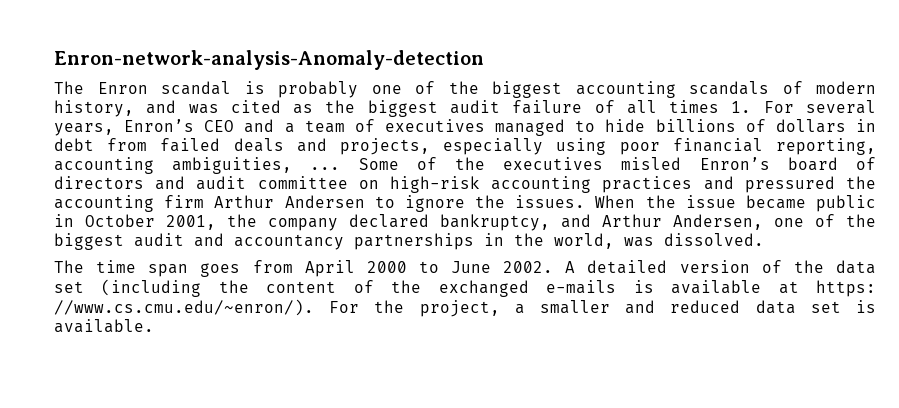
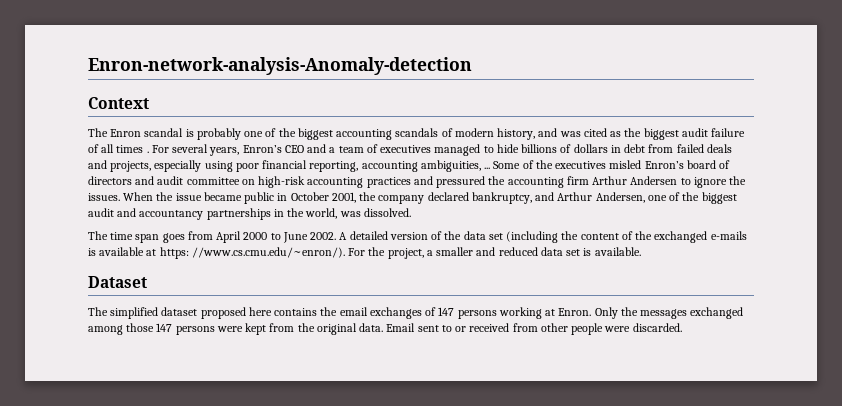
(484, 60) none -> [88,97,149,109] // Context
[731,101,752,113] 1. -> [146,151,149,153] .
(154, 326) none -> [88,276,147,288] [88,307,744,319] [88,323,682,335] // Dataset // The simplified dataset proposed here contains the email exchanges of 147 persons working at Enron. Only the messages exchanged among those 147 persons were kept from the original data. Email sent to or received from other people were discarded.

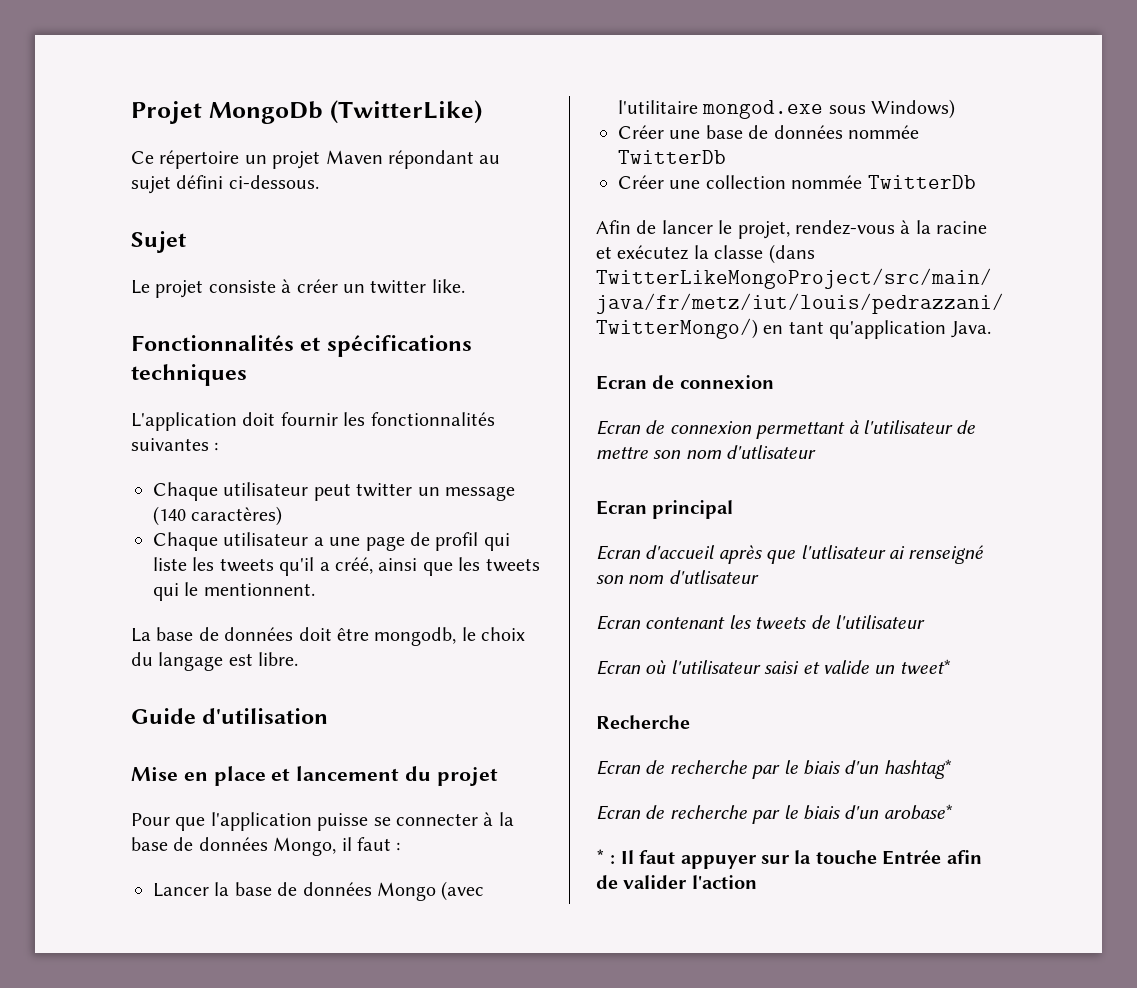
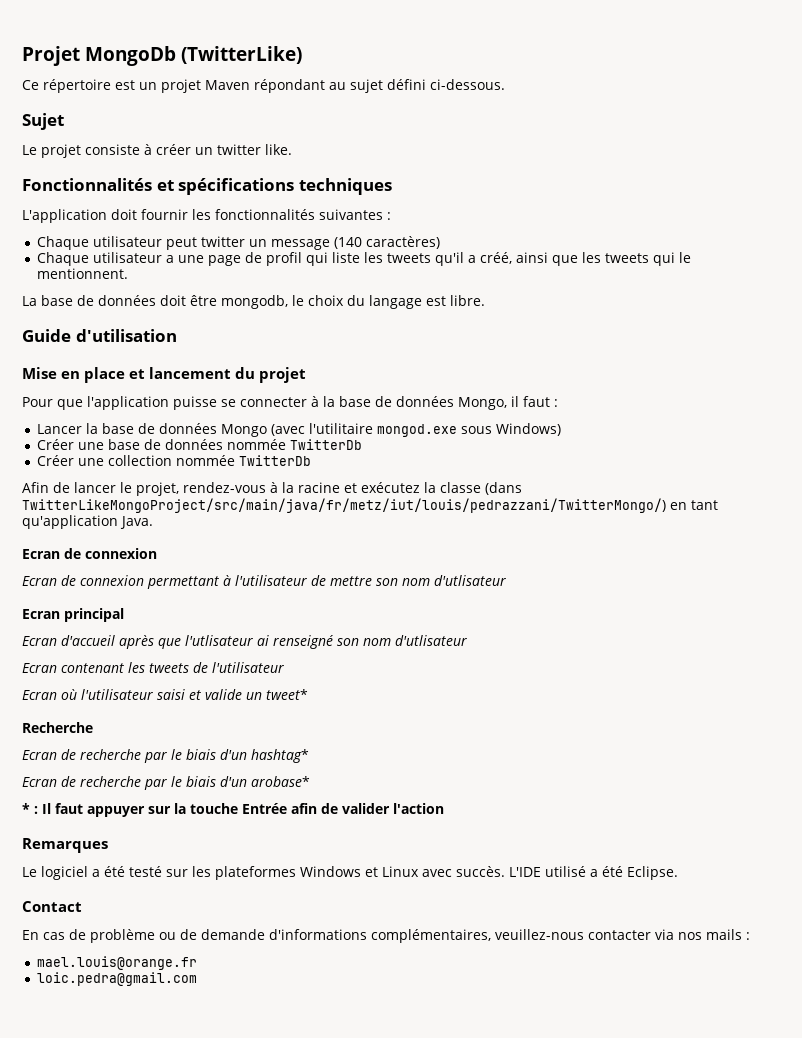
(240, 159) none -> [115,80,135,90] est
(757, 882) none -> [22,838,108,853] [22,866,678,880] [22,901,82,912] [22,929,750,943] [36,956,197,970] [36,972,197,986] // Remarques // Le logiciel a été testé sur les plateformes Windows et Linux avec succès. L'IDE utilisé a été Eclipse. // Contact // En cas de problème ou de demande d'informations complémentaires, veuillez-nous contacter via nos mails : // mael.louis@orange.fr // loic.pedra@gmail.com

- - -

■ TASK DETAILS
Wherever a line of the listing above contains the string "none", copy that line.

■ FINAL ANSWER
(484, 60) none -> [88,97,149,109] // Context
(154, 326) none -> [88,276,147,288] [88,307,744,319] [88,323,682,335] // Dataset // The simplified dataset proposed here contains the email exchanges of 147 persons working at Enron. Only the messages exchanged among those 147 persons were kept from the original data. Email sent to or received from other people were discarded.
(240, 159) none -> [115,80,135,90] est
(757, 882) none -> [22,838,108,853] [22,866,678,880] [22,901,82,912] [22,929,750,943] [36,956,197,970] [36,972,197,986] // Remarques // Le logiciel a été testé sur les plateformes Windows et Linux avec succès. L'IDE utilisé a été Eclipse. // Contact // En cas de problème ou de demande d'informations complémentaires, veuillez-nous contacter via nos mails : // mael.louis@orange.fr // loic.pedra@gmail.com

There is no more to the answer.